Tuesday 30 April 2013

Twilight World As Future History?

I am beginning to suspect that Poul Anderson's Twilight World (London, 1984) is not only a series packaged as a novel but also potentially a short future history:

Prologue, 1-5 (30 pages);
"Chain of Logic," 1-5 (30 pages);
"The Children of Fortune," 1-18 (101 pages);
Epilogue (4 pages).

In the Prologue, Hugh Drummond, having just completed an exploratory flight around the world after it was devastated by the nuclear and bacteriological Final War, conducts a census of what is left of the United States, highlighting that mutants are now a permanent part of the population and will become the majority.

"Chain of Logic" 1, narrated from the viewpoint of Roderick Wayne in the small town of Southvale, reveals that, nine years earlier, the US and Canada were united and Drummond was elected President.

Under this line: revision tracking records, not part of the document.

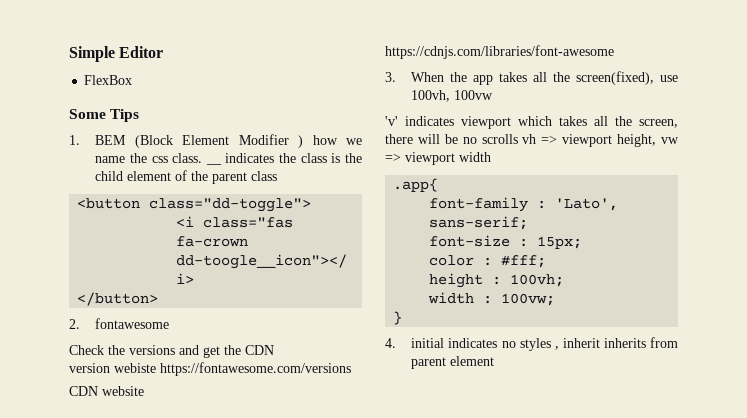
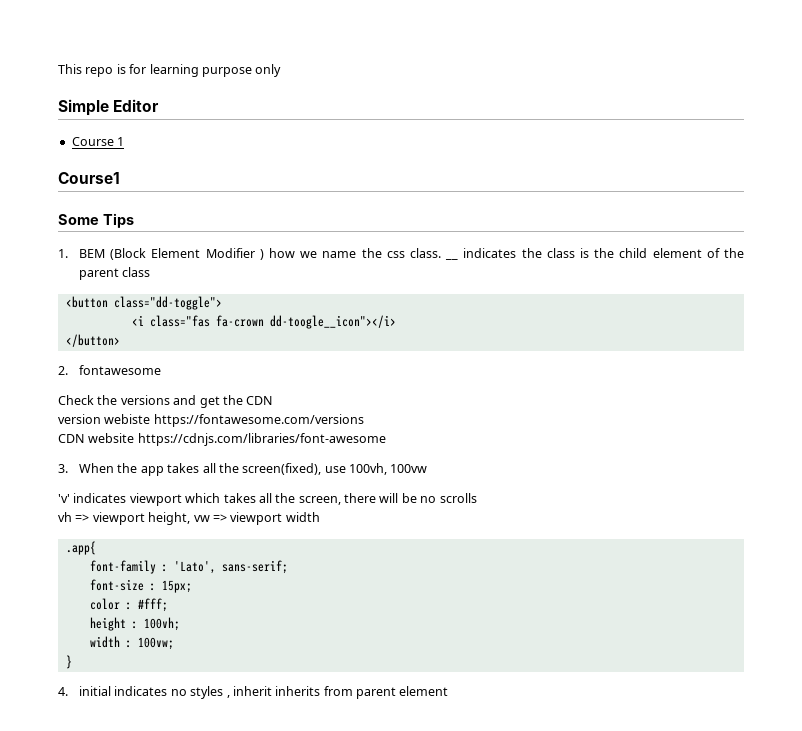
+ This repo is for learning purpose only
- FlexBox
+ Course 1
+ Course1
- 'v' indicates viewport which takes all the screen, there will be no scrolls vh => viewport height, vw => viewport width
+ 'v' indicates viewport which takes all the screen, there will be no scrolls
+ vh => viewport height, vw => viewport width

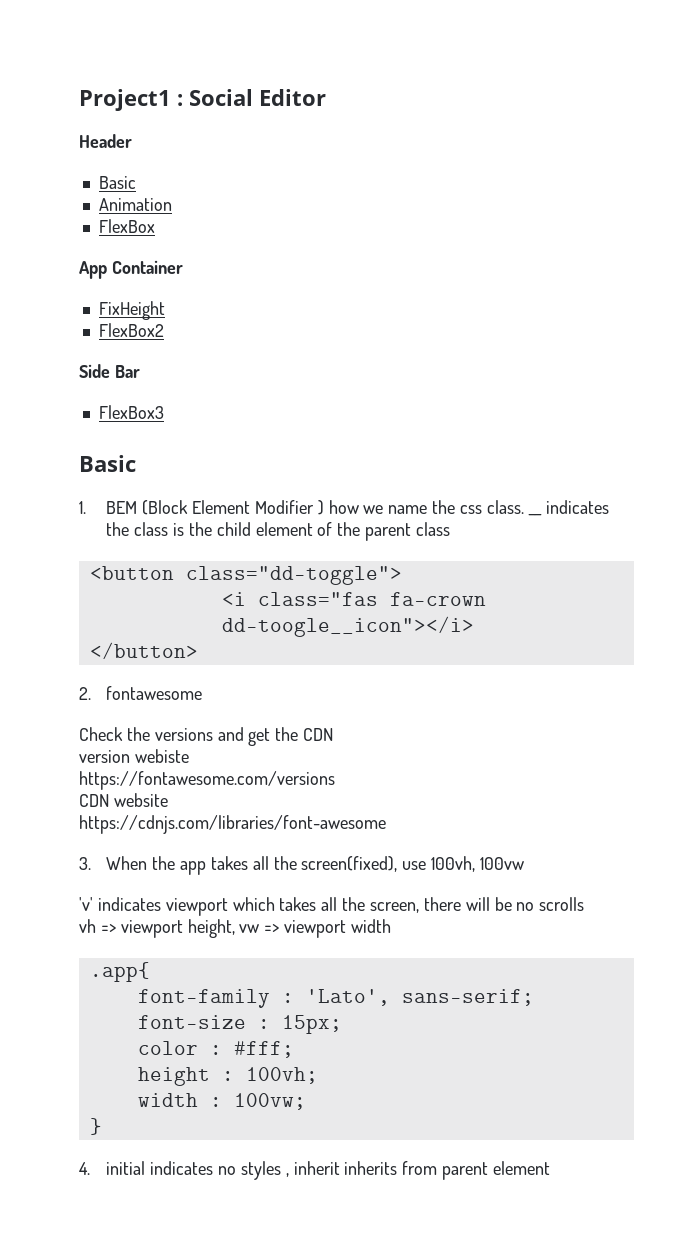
- This repo is for learning purpose only
- Simple Editor
- Course 1
- Course1
- Some Tips
+ Project1 : Social Editor
+ Header
+ Basic
+ Animation
+ FlexBox
+ App Container
+ FixHeight
+ FlexBox2
+ Side Bar
+ FlexBox3
+ Basic
- version webiste https://fontawesome.com/versions
+ version webiste
+ https://fontawesome.com/versions
- CDN website https://cdnjs.com/libraries/font-awesome
+ CDN website
+ https://cdnjs.com/libraries/font-awesome

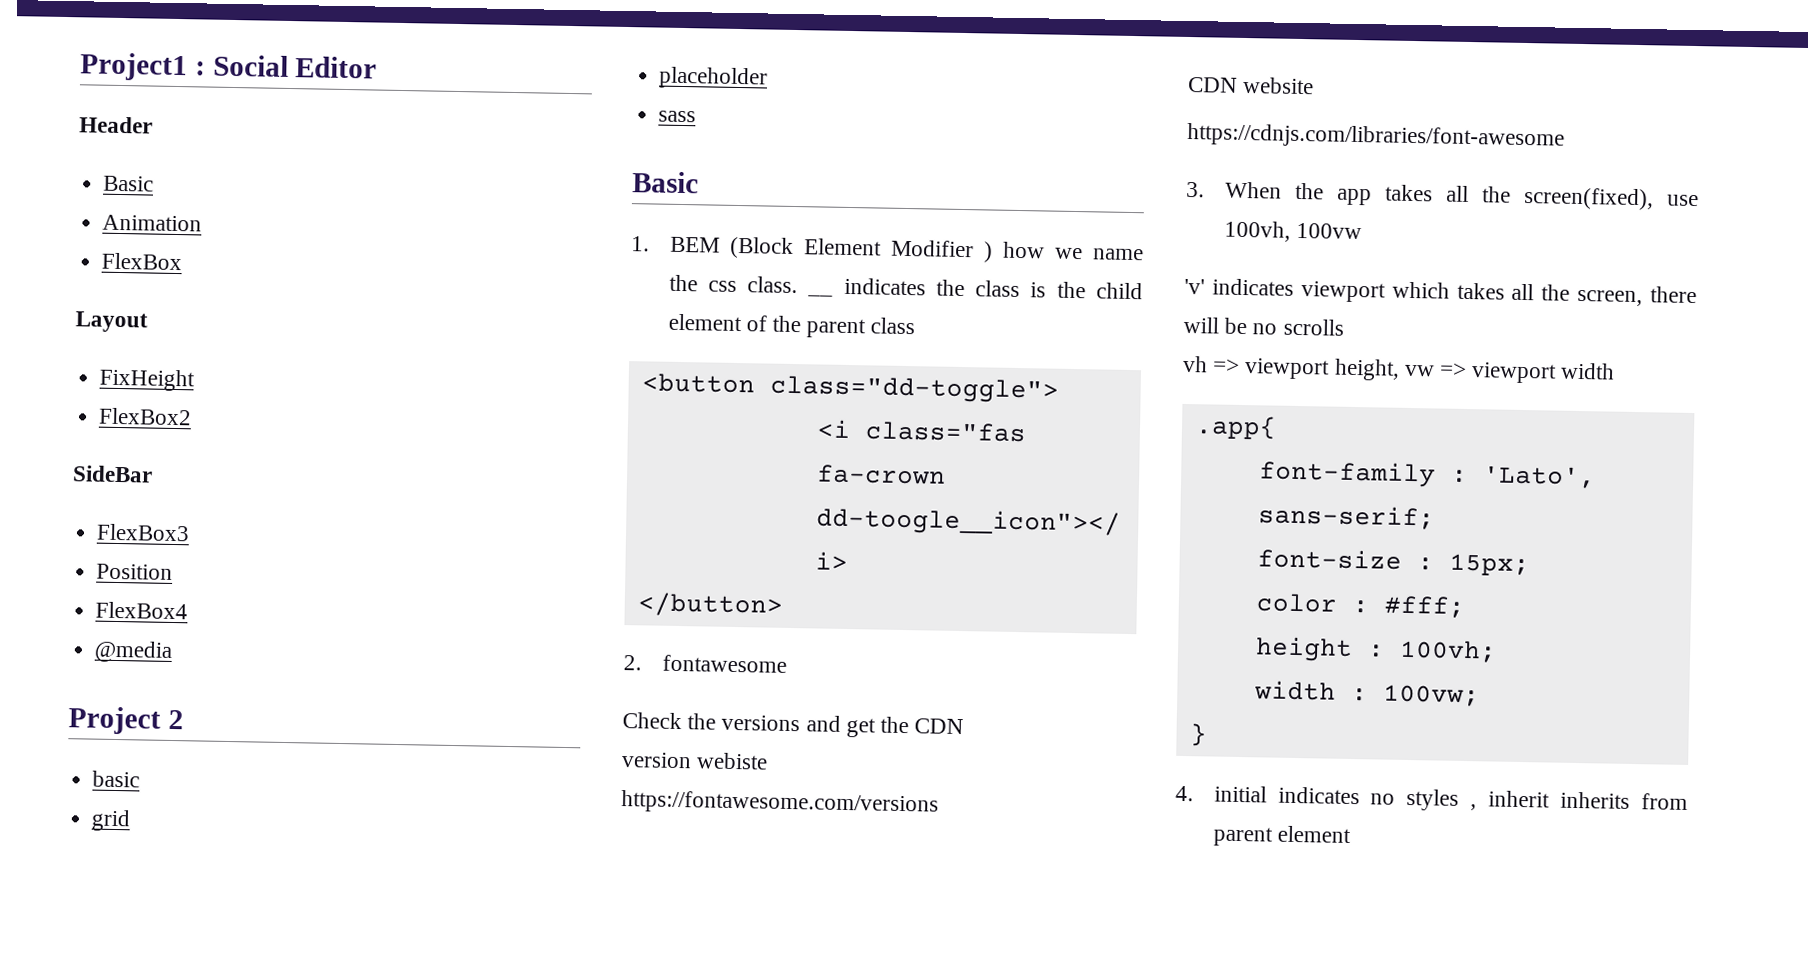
- App Container
+ Layout
- Side Bar
+ SideBar
+ Position
+ FlexBox4
+ @media
+ Project 2
+ basic
+ grid
+ placeholder
+ sass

"Chain of Logic" 2 shows Richard Hammer leading his gang towards Southvale, intending to capture the town, hijack a plane, fly to the capitol and destroy it with one of its own stockpiled atomic bombs, thus destroying the government which otherwise would put an end to his rule in Southvale.

"Chain of Logic" 3, which is as far as I have reread, begins when Wayne's mutant son, Alaric, is woken by his equally mutant dog trying to warn him about a threat from the south - Hammer's gang.

"The Children of Fortune," set later, covers the resumption of interplanetary travel, as far as Mars, but it features Alaric Wayne, not a later generation, which is why I describe the series as only potentially a future history. However, the Epilogue is set millennia later when Homo Superior with telepathic communication and individual lifespans of centuries inhabits the rich green planet Mars and is terraforming Ganymede so the future historical perspective is definitely present.